MOVING AND FORGETTING

I sat down to write a query about Herkimer “diamonds”. Then I read Laurie Buchanan’s post about moving and forgetting or leaving things – “mind-gnawing.”

We’d lived in the parsonage of my husband’s first church as pastor for about ten years. During that time we acquired some of the antiques that still make their home with me. When it came time to pack, the movers came and spent the day loading a 53-foot trailer.

The house was stripped. But on the lawn was our eight-foot heavy duty picnic table, and an antique cabbage slicer. The iron slicer was incredibly heavy. It stood about three feet high. Its purpose was to cut cabbage for animals. Although you could also make a lot of sauerkraut rather quickly. The movers said, “It won’t go in the trailer. It is packed tight.” What did we want to take? We opted for the picnic table being strapped tightly on the trailer doors.

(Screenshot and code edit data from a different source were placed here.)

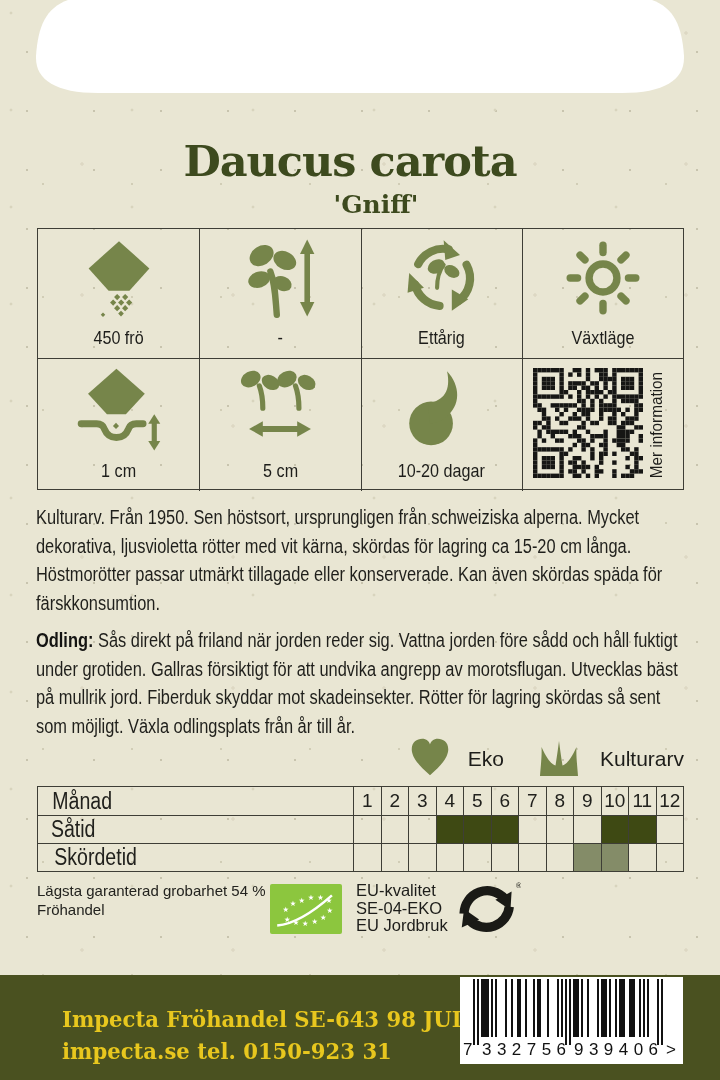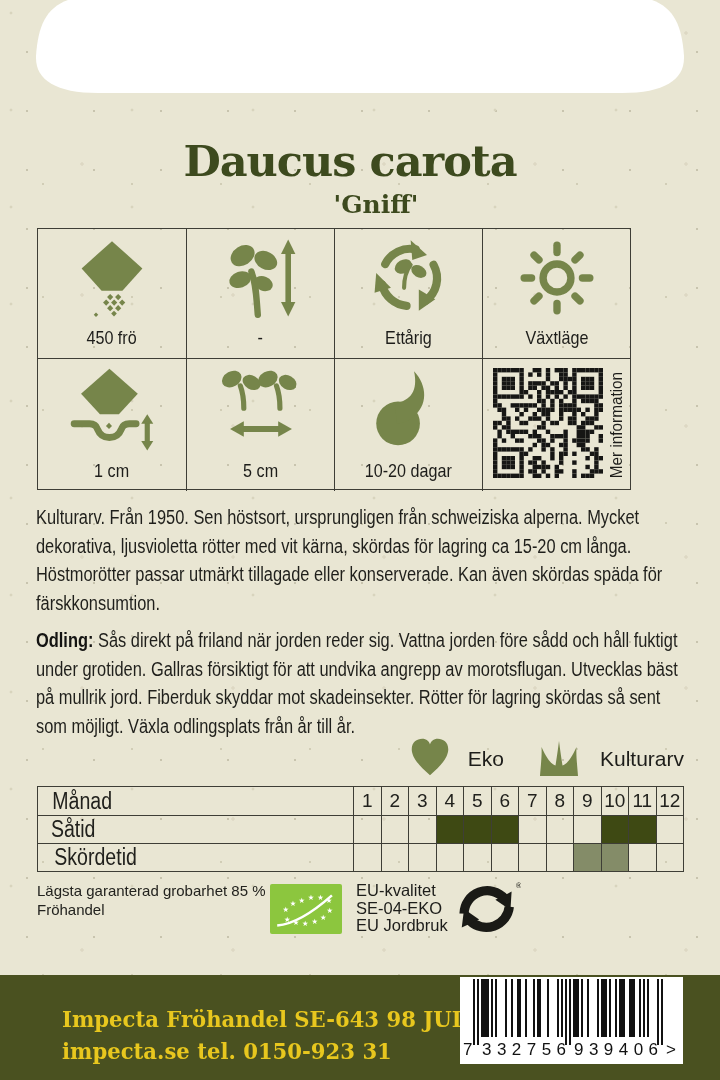"450 frö" .spec-grid { width: 594px -> 647px }
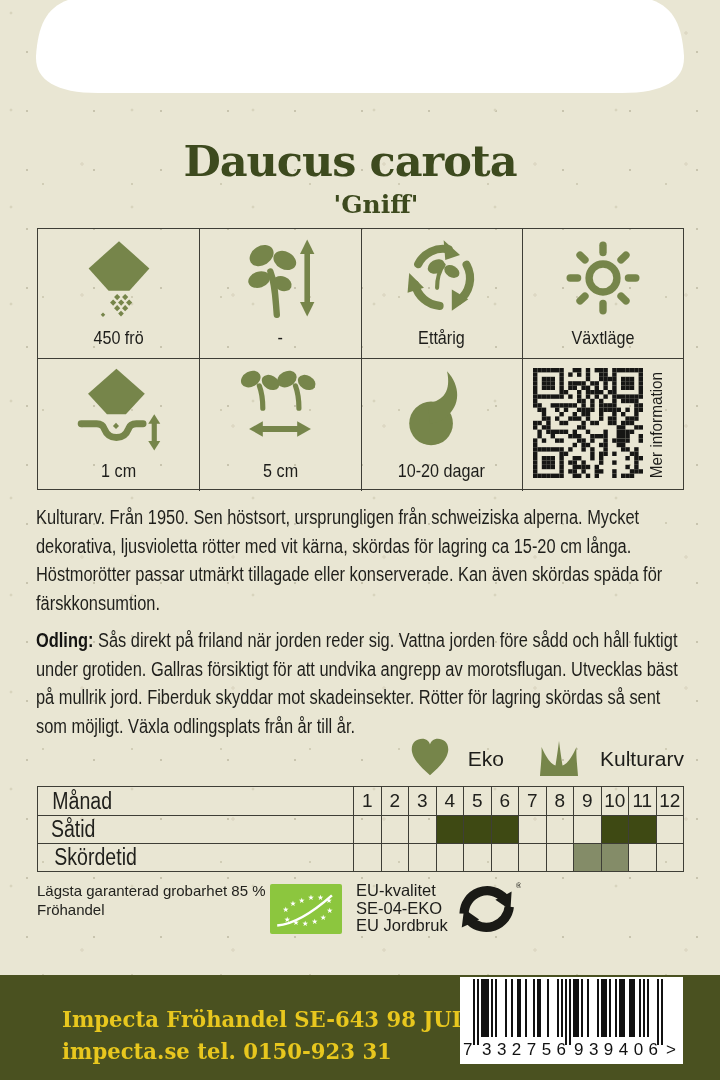"Lägsta garanterad grobarhet 85 %" div { text: 85 -> 54 }
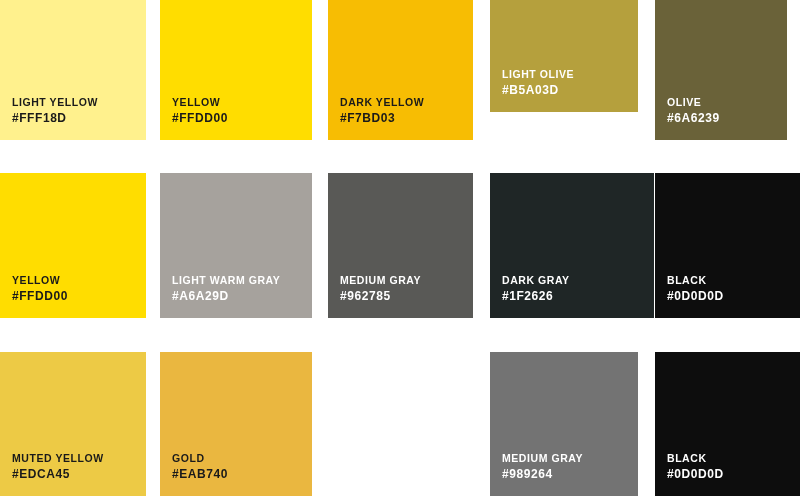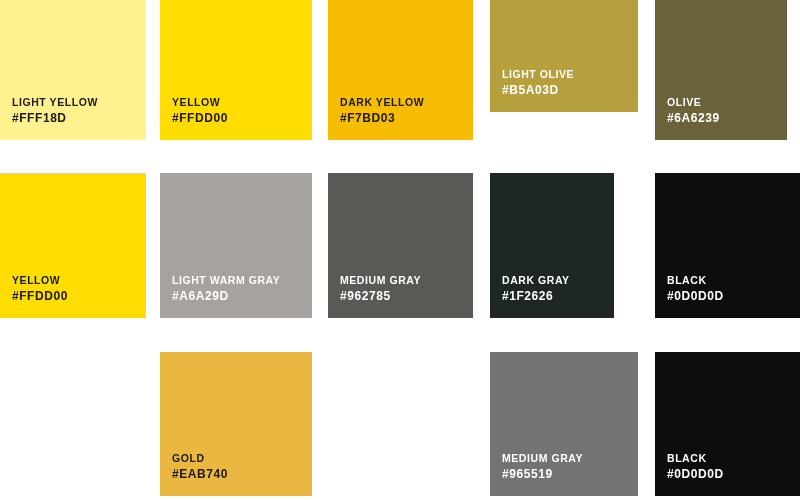"DARK GRAY" div.swatch { width: 124px -> 164px }
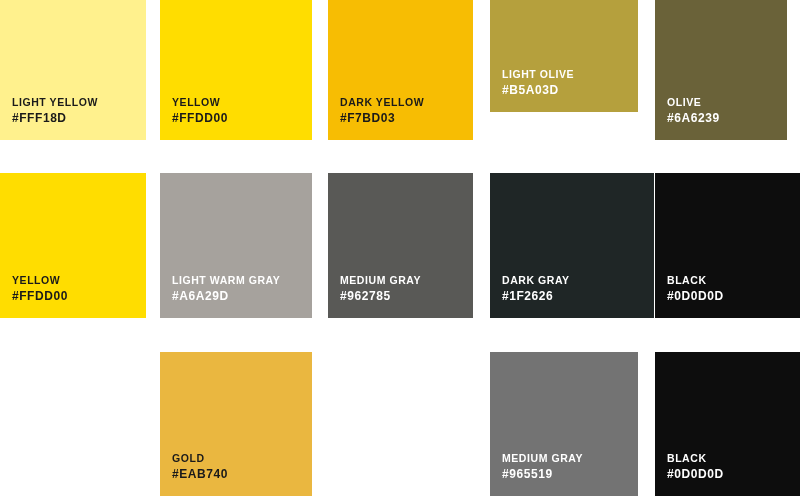"MUTED YELLOW" div.swatch { html: none -> <div> <div> <span>MUTED YELLOW</span> <span>#EDCA45</span> </div> </div> }
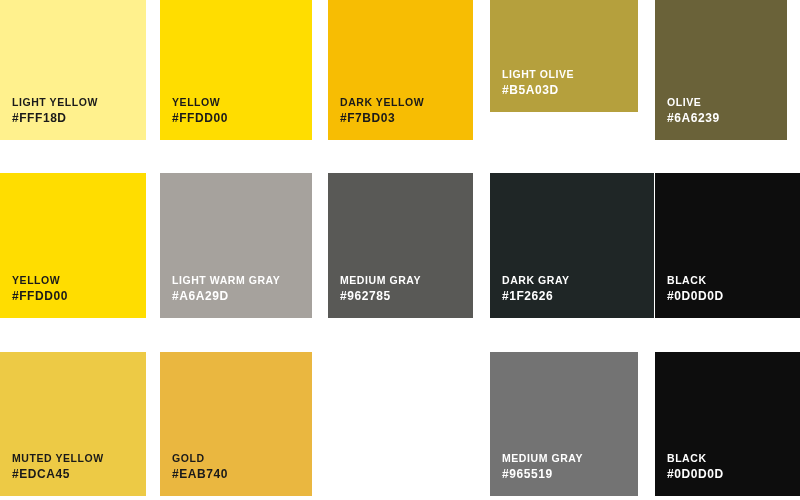"#965519" span.swatch-hex { text: 965519 -> 989264 }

As we drove away the cabbage slicer stood sadly alone on the porch.

During a winter move at another time, two boxes of wanted stuff, some music and my son’s shoes were shoved over to the boxes of trash we were leaving. Many, many times I have wished to have one antique music book with some silly songs in it that I loved, and have never seen printed elsewhere. My son got new shoes, but I have no idea what else was in that box.

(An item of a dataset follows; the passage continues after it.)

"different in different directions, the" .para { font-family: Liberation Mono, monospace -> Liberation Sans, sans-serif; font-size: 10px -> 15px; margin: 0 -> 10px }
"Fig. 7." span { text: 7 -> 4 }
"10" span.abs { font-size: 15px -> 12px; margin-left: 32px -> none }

Our first big move after four years of college was from a mobile home eight feet by forty-two feet. It required our car and a 6X8 U-Haul. From that city to our first church took a moderate-sized panel truck.

The most complicated move was to Warsaw, Poland. It only required we take personal items to live in a furnished apartment. However, we had to empty a two-story house with filled attic and basement, and my husband’s office. Some had to be sold, some packed for overseas, some to go to our new twenty-eight-foot square cabin. What was left was packed for storage.

In all of these moves I spent ample times waking to write notes, or moving something out of place to remind me of an idea.

 

One thought on “MOVING AND FORGETTING

  1. I’m working at thinning things out – very very slowly – because the day will come when I will choose to move, and I won’t be able to take everything with me. It’s not easy.